Each line that contains the string "reduction" counts once; report how many such lines appear in the data, as a number only.

The data -

————

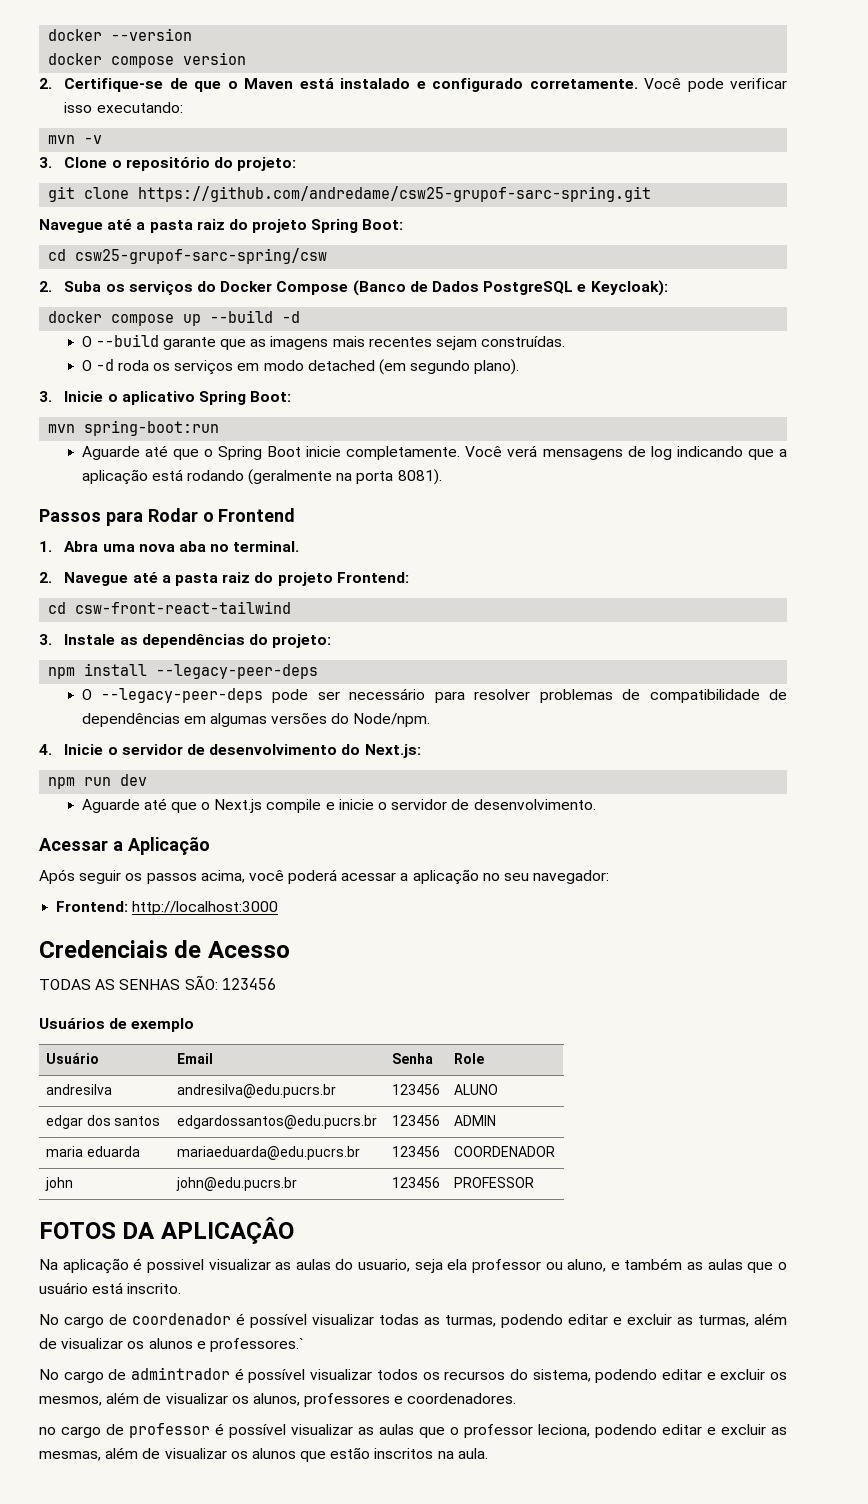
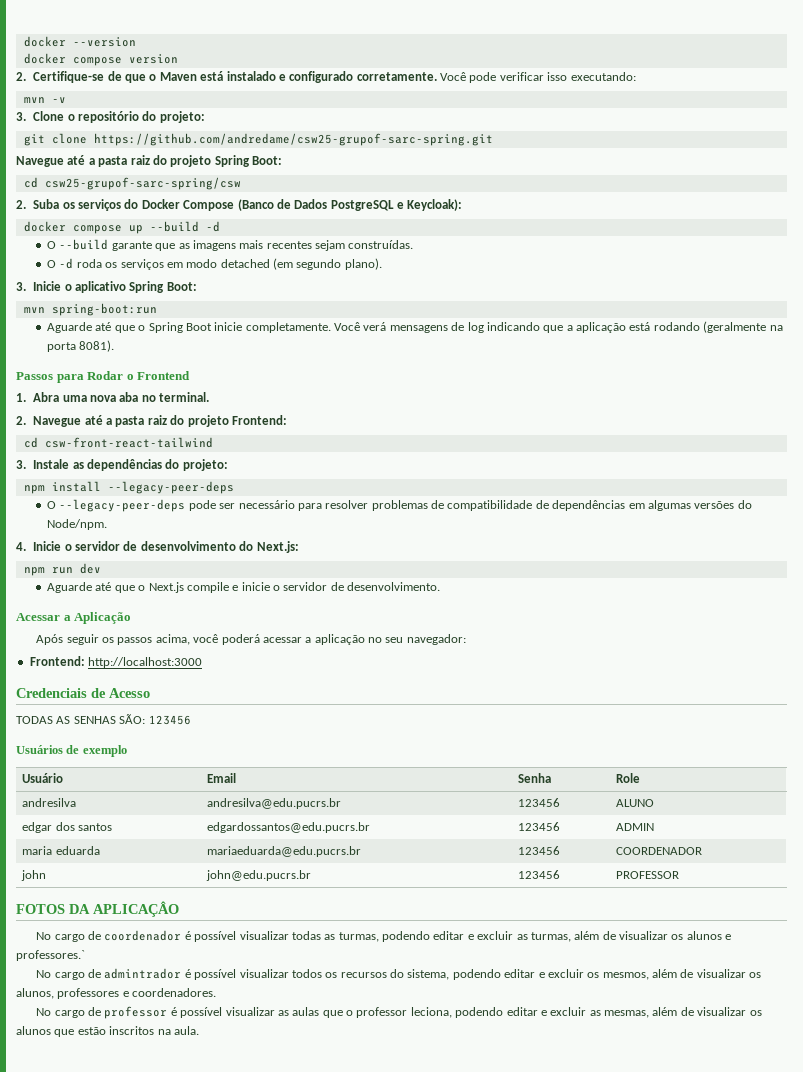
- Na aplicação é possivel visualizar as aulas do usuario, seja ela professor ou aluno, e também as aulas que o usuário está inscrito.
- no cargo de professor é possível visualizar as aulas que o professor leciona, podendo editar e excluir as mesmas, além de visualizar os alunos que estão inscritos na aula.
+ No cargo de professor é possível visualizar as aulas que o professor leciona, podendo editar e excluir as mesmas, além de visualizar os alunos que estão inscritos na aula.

————

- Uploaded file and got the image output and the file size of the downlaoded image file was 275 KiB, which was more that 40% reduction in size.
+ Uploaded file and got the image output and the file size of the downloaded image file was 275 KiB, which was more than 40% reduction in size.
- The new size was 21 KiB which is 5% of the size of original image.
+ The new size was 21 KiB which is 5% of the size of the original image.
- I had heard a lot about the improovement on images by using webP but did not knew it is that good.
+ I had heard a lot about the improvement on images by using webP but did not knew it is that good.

————

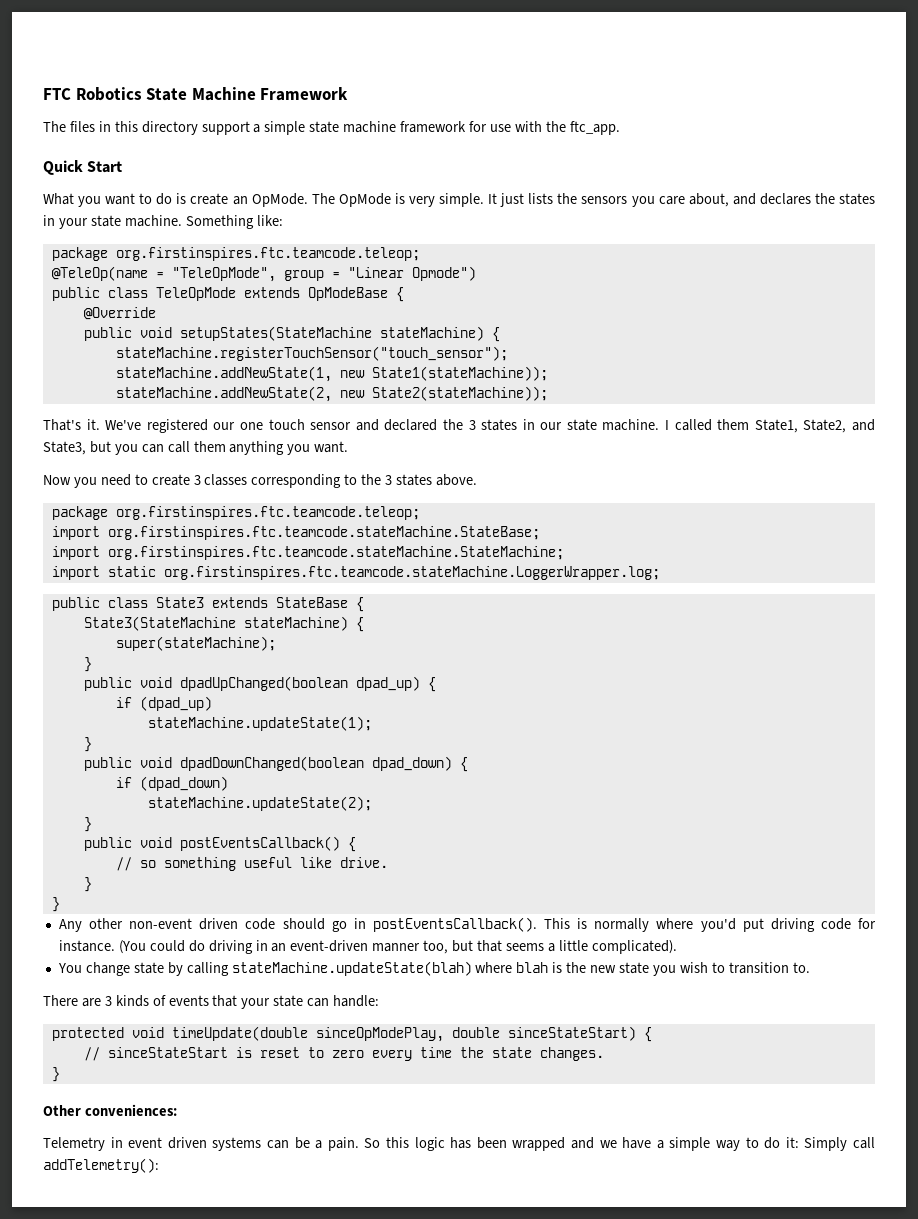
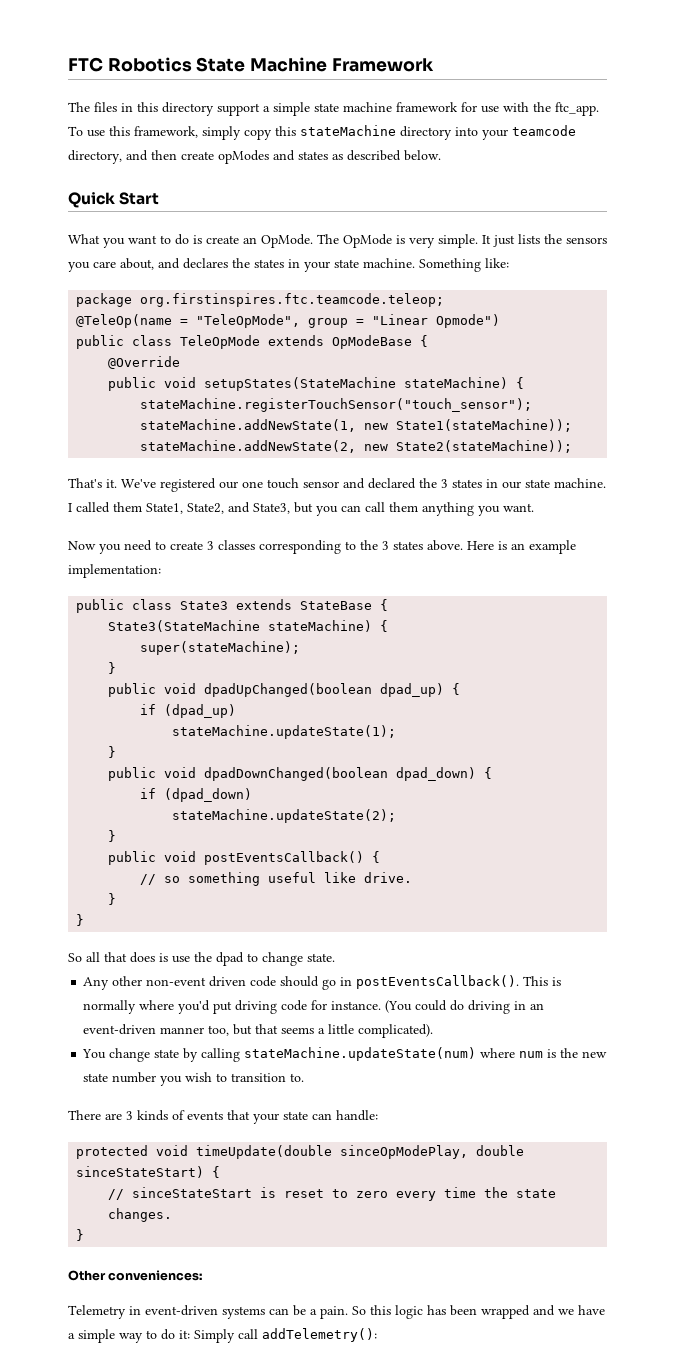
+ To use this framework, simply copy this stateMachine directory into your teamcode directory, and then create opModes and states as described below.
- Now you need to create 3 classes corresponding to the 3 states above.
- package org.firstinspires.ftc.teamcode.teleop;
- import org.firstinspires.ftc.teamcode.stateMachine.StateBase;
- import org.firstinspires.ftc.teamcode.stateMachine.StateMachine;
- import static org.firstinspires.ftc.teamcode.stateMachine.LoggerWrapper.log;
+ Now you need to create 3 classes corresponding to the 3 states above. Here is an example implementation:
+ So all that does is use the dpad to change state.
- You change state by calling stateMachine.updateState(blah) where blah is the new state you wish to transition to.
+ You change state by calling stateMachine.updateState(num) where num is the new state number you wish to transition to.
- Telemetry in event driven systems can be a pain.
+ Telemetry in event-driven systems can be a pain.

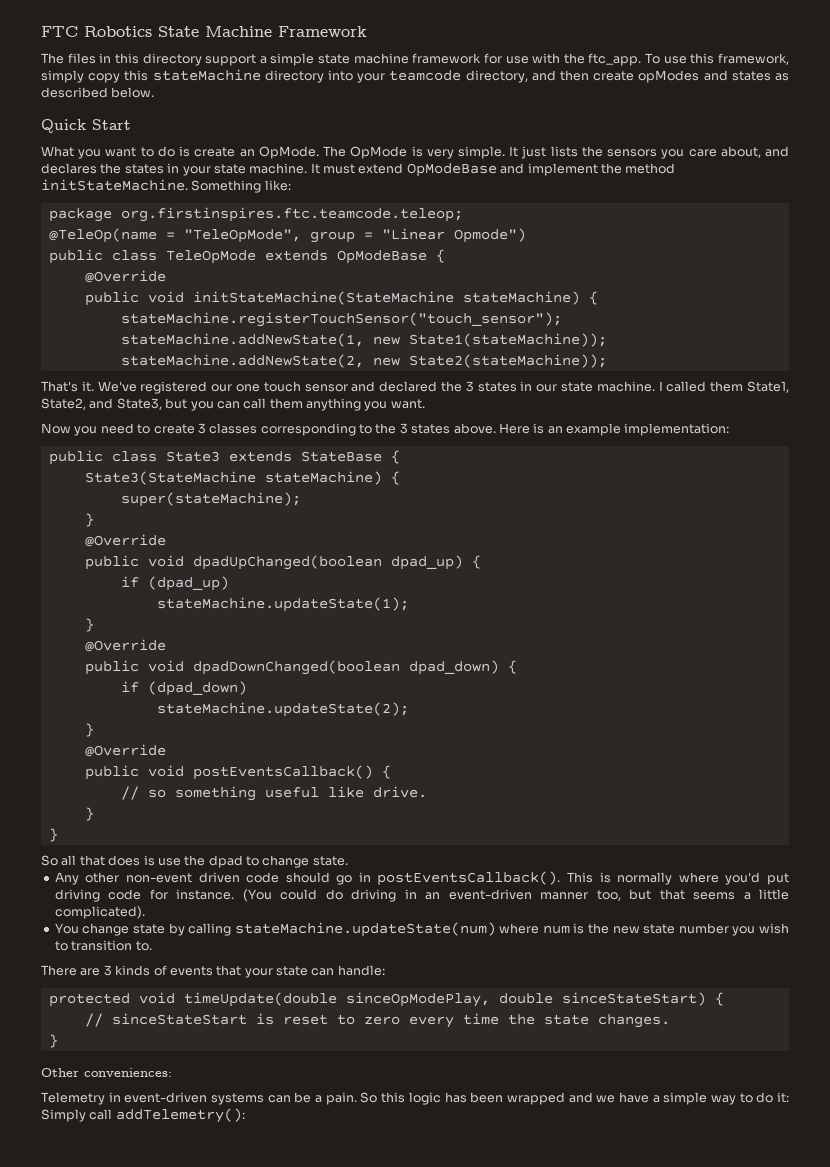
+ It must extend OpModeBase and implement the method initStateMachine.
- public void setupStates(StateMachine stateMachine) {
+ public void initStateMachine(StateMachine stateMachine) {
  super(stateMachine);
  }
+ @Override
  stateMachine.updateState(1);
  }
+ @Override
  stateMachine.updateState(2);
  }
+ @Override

————

Exercise output - 2